Pero, ¿entonces? uno se preguntará - ¿Está todo predeterminado y nada hay que podamos hacer?

Pero si cada año repetimos lo mismo, ¿no será porque no se cumple lo que deseamos? ¿Para qué entonces desear nada? Si nada de lo pedido se logra, ¿no sería entonces más razonable una actitud estoica, la del "soporta y renuncia" –para no sufrir en balde, como se dice– pues, nada va a cambiar el destino y la suerte humanas? ¿Por qué desear algo que no deja de ser más que un sueño? ¿Para qué esperar? Hasta daría la impresión que el desear un año mejor sería más bien mero artilugio sicológico para darnos ánimo en un mundo en que, evidentemente, el afecto a lo humano no es el aspecto dominante.

De ninguna manera: el carácter es lo que, en nuestro yo –nuestra libertad– confronta y asume lo que el azar y el destino nos depara. Esa es la vida, ese es el peregrinar humano. Poseemos un carácter que no nos hace ni "juguete de los dioses" ni dictadores de nuestra propia vida, sino responsables de nuestra libertad.

Esto nos lleva a mirar nuestra humanidad más como respuesta que plenitud.
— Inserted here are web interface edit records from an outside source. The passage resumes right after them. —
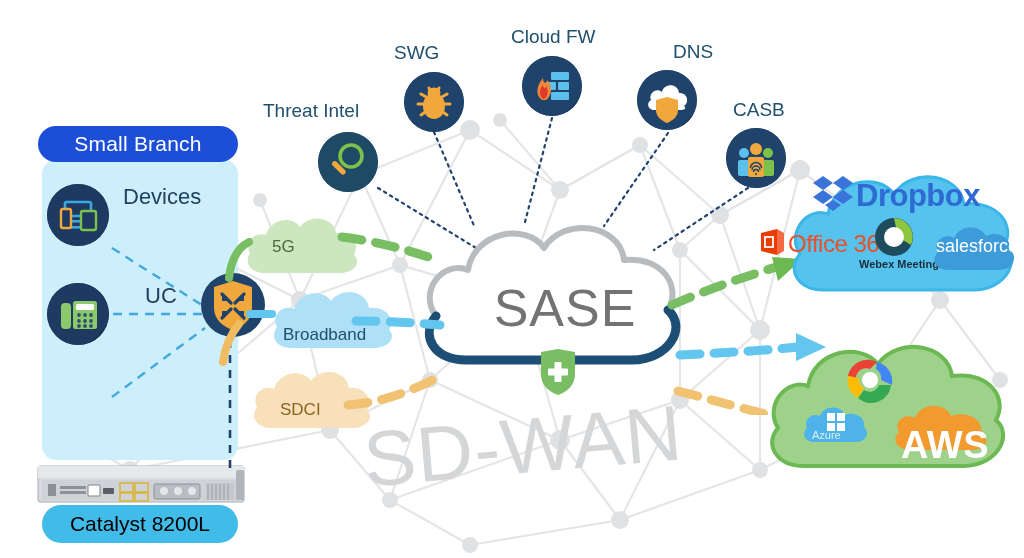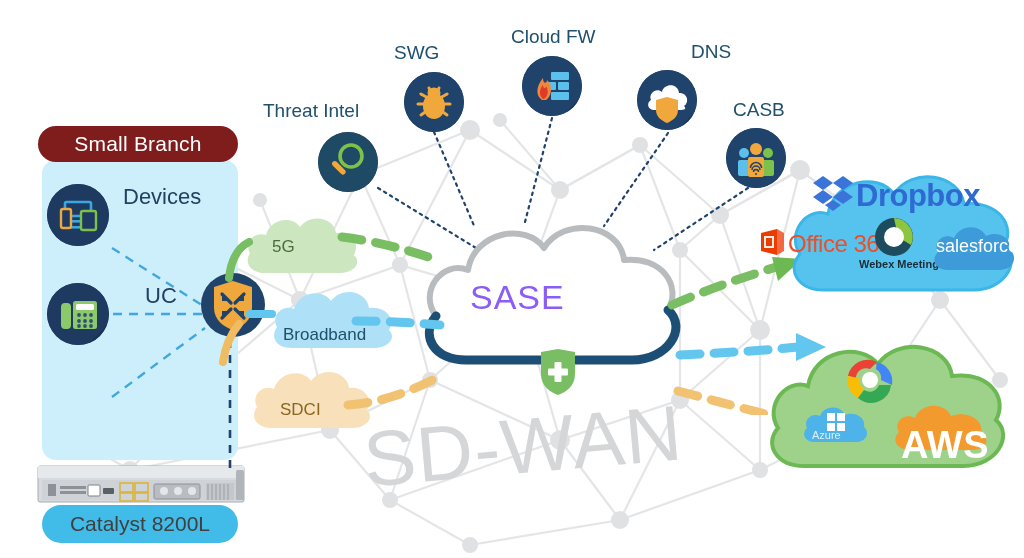--- a/index.html
+++ b/index.html
@@ -350,7 +350,7 @@
       <path d="M30 27 L41 30 L41 40 C41 47 35 51 30 53 C25 51 19 47 19 40 L19 30 Z" fill="#f0a83c"></path>
     </svg>
   </div>
-  <div class="svc-label" style="left:691px; top:41px;">DNS</div>
+  <div class="svc-label" style="left:673px; top:41px;">DNS</div>
 
   <div class="svc" style="left:726px; top:128px;">
     <svg class="svc-circle" viewBox="0 0 60 60" width="60" height="60">

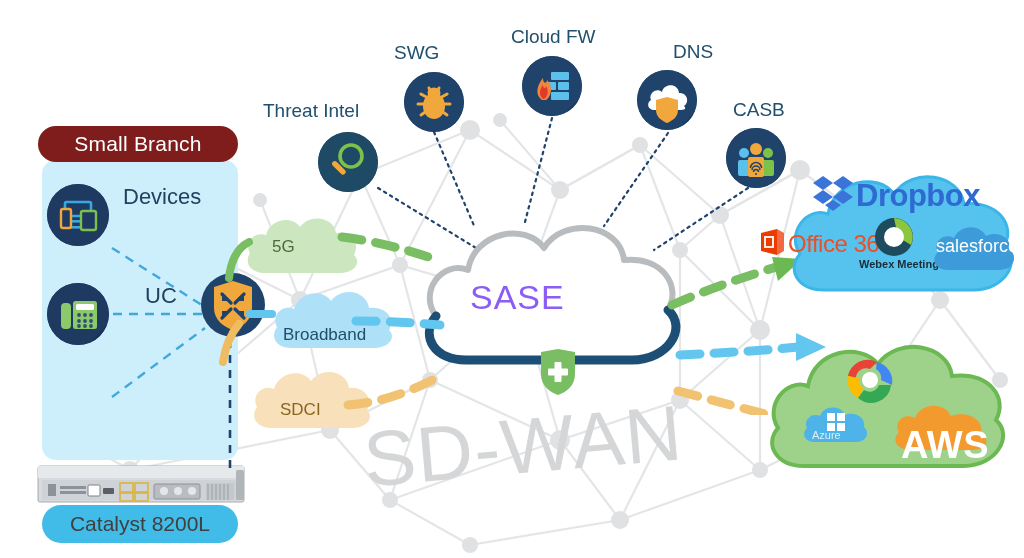--- a/index.html
+++ b/index.html
@@ -34,7 +34,7 @@
   }
   #branch-pill {
     left: 38px; top: 126px; width: 200px; height: 36px;
-    background: #7f1d1d; border-radius: 18px;
+    background: #1d4ed8; border-radius: 18px;
     display:flex; align-items:center; justify-content:center;
     color:#fff; font-size:21px; letter-spacing:.2px;
   }

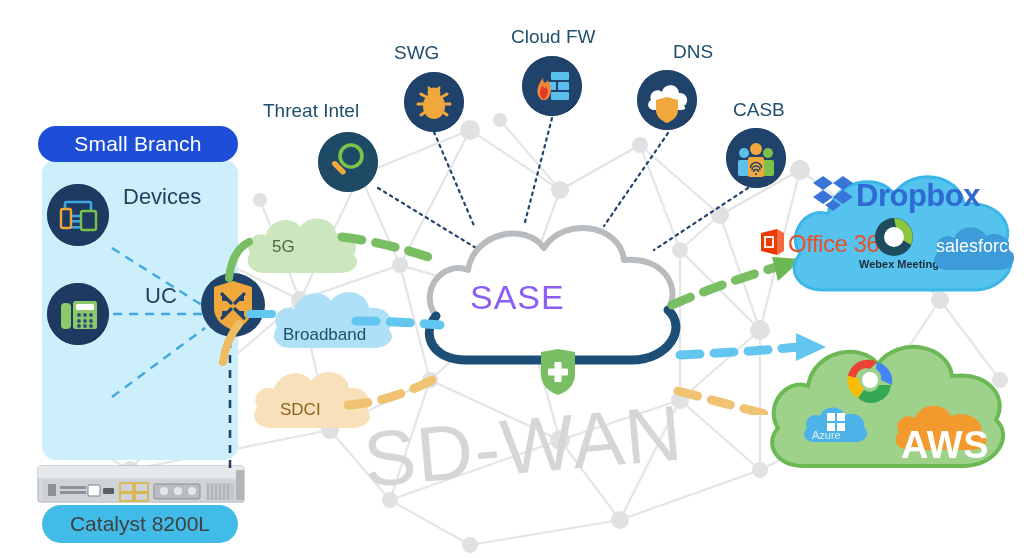--- a/index.html
+++ b/index.html
@@ -77,8 +77,8 @@
 
   
   #sase-text {
-    left:470px; top:278px; width:190px; text-align:left;
-    font-size:34px; color:#8b5cf6; letter-spacing:1px;
+    left:470px; top:278px; width:190px; text-align:center;
+    font-size:52px; color:#737373; letter-spacing:1px;
   }
 
   

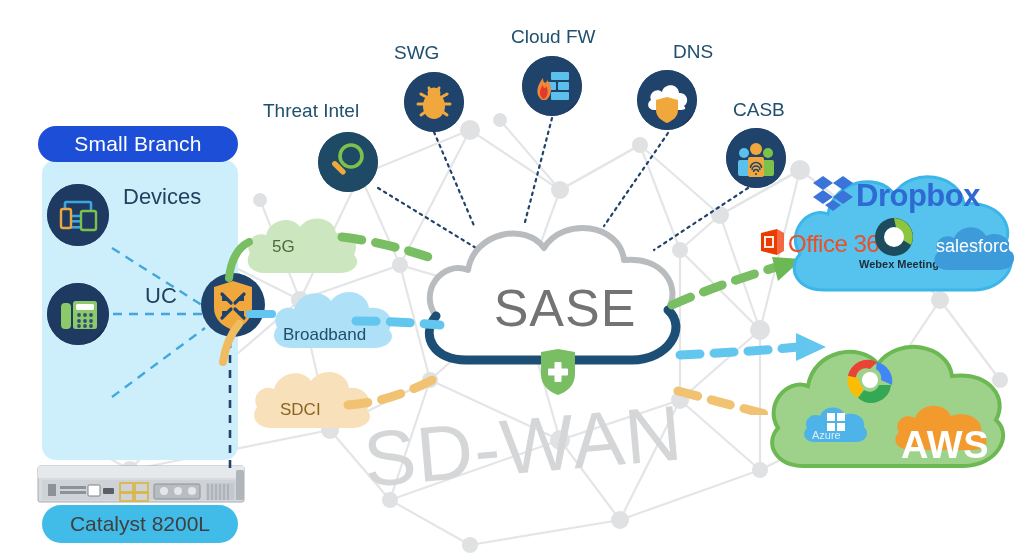--- a/index.html
+++ b/index.html
@@ -42,7 +42,7 @@
     left: 42px; top: 505px; width: 196px; height: 38px;
     background: #41bbe8; border-radius: 19px;
     display:flex; align-items:center; justify-content:center;
-    color:#404040; font-size:21px;
+    color:#000000; font-size:21px;
   }
 
   .branch-row { position:absolute; display:flex; align-items:flex-start; }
Nuestro yo posee una estructura "desarreglada" pues nada humano la "colma" –está siempre en camino, peregrinando–. Ansía, pero no logra. Quien más, quien menos, trabaja con energía para "llegar" a ese momento culmen –estudiando y, trabajando, haciendo política o escribiendo, etc.– intentando dar un sentido a ese deseo de nuestro corazón. Queremos poner "orden" en el barullo de nuestro ser, pero sin éxito. O éxito efímero. Y seguimos tratando, haciendo, decimos, lo mejor que podemos.

Y para peor pretendemos que esa "cura" a la ansiedad, la solución al "arreglo" a nuestra herida estructural sea el trabajo o la política o, incluso, la prosperidad misma.

Y así esperamos al año que viene, en que todo va a ir mejor.

Mientras tanto, posponemos o ignoramos, distraemos la mirada y la respuesta del lugar donde ella, la respuesta, podría ser intuida. Esa es la relación con el Misterio que hace que la desproporción de nuestra angustia encuentre algún momentáneo reposo.

Esa es, creo, la verdad del Cristianismo como reposo a nuestro yo tambaleante en la certeza de un Tú en Cristo. Es por eso que nuestro ateísmo práctico en que estamos embebidos, es el atropello mayor a nuestra dignidad pues reducimos nuestra libertad a una vida de apariencias, creyendo que la vida se limita a buenos deseos, cosas y eventos efímeros. Y a esperar y desear lo mejor el año que viene. El año nuevo no será el que comienza, sino la vida como tal, presente, pero perdurable al mismo tiempo.